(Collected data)
▬▬▬▬▬▬
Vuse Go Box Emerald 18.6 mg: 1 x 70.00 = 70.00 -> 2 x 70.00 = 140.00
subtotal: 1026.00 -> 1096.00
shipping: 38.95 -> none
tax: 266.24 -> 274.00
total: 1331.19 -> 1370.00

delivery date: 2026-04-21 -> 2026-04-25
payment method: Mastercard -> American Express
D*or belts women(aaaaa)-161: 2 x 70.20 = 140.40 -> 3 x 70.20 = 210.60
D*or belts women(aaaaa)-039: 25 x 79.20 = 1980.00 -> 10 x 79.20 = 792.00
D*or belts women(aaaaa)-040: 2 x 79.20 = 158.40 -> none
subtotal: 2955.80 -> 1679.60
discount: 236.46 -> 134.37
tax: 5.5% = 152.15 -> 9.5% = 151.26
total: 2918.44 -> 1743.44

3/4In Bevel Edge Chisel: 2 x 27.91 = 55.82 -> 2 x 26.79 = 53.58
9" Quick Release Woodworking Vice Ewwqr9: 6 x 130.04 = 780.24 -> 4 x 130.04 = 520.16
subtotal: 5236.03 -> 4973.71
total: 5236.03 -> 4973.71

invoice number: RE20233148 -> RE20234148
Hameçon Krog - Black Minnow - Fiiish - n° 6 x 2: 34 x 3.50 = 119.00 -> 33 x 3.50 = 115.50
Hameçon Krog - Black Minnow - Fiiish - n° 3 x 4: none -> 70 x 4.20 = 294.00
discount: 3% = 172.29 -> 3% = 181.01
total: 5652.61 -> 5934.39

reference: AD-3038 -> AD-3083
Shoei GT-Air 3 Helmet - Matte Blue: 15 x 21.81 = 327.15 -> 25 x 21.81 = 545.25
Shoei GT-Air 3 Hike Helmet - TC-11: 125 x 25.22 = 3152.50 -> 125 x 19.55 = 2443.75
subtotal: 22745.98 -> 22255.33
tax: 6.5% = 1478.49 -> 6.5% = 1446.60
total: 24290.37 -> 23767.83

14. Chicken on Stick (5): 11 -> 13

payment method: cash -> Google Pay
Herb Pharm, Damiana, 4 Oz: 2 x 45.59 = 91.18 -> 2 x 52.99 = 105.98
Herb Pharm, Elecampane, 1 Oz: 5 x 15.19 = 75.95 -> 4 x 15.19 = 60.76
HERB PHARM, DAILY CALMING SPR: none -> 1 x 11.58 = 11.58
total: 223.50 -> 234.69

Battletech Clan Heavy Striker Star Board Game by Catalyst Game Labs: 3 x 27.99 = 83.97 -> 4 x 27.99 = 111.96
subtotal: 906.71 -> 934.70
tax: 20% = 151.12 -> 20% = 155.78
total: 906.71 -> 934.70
▬▬▬▬▬▬
■ TASK REQUIREMENTS
In your reply, restate exactly the lines from the start of the records above through the line holding "Battletech Clan Heavy", including both, and nothing else.

■ WRITTEN SOLUTION
Vuse Go Box Emerald 18.6 mg: 1 x 70.00 = 70.00 -> 2 x 70.00 = 140.00
subtotal: 1026.00 -> 1096.00
shipping: 38.95 -> none
tax: 266.24 -> 274.00
total: 1331.19 -> 1370.00

delivery date: 2026-04-21 -> 2026-04-25
payment method: Mastercard -> American Express
D*or belts women(aaaaa)-161: 2 x 70.20 = 140.40 -> 3 x 70.20 = 210.60
D*or belts women(aaaaa)-039: 25 x 79.20 = 1980.00 -> 10 x 79.20 = 792.00
D*or belts women(aaaaa)-040: 2 x 79.20 = 158.40 -> none
subtotal: 2955.80 -> 1679.60
discount: 236.46 -> 134.37
tax: 5.5% = 152.15 -> 9.5% = 151.26
total: 2918.44 -> 1743.44

3/4In Bevel Edge Chisel: 2 x 27.91 = 55.82 -> 2 x 26.79 = 53.58
9" Quick Release Woodworking Vice Ewwqr9: 6 x 130.04 = 780.24 -> 4 x 130.04 = 520.16
subtotal: 5236.03 -> 4973.71
total: 5236.03 -> 4973.71

invoice number: RE20233148 -> RE20234148
Hameçon Krog - Black Minnow - Fiiish - n° 6 x 2: 34 x 3.50 = 119.00 -> 33 x 3.50 = 115.50
Hameçon Krog - Black Minnow - Fiiish - n° 3 x 4: none -> 70 x 4.20 = 294.00
discount: 3% = 172.29 -> 3% = 181.01
total: 5652.61 -> 5934.39

reference: AD-3038 -> AD-3083
Shoei GT-Air 3 Helmet - Matte Blue: 15 x 21.81 = 327.15 -> 25 x 21.81 = 545.25
Shoei GT-Air 3 Hike Helmet - TC-11: 125 x 25.22 = 3152.50 -> 125 x 19.55 = 2443.75
subtotal: 22745.98 -> 22255.33
tax: 6.5% = 1478.49 -> 6.5% = 1446.60
total: 24290.37 -> 23767.83

14. Chicken on Stick (5): 11 -> 13

payment method: cash -> Google Pay
Herb Pharm, Damiana, 4 Oz: 2 x 45.59 = 91.18 -> 2 x 52.99 = 105.98
Herb Pharm, Elecampane, 1 Oz: 5 x 15.19 = 75.95 -> 4 x 15.19 = 60.76
HERB PHARM, DAILY CALMING SPR: none -> 1 x 11.58 = 11.58
total: 223.50 -> 234.69

Battletech Clan Heavy Striker Star Board Game by Catalyst Game Labs: 3 x 27.99 = 83.97 -> 4 x 27.99 = 111.96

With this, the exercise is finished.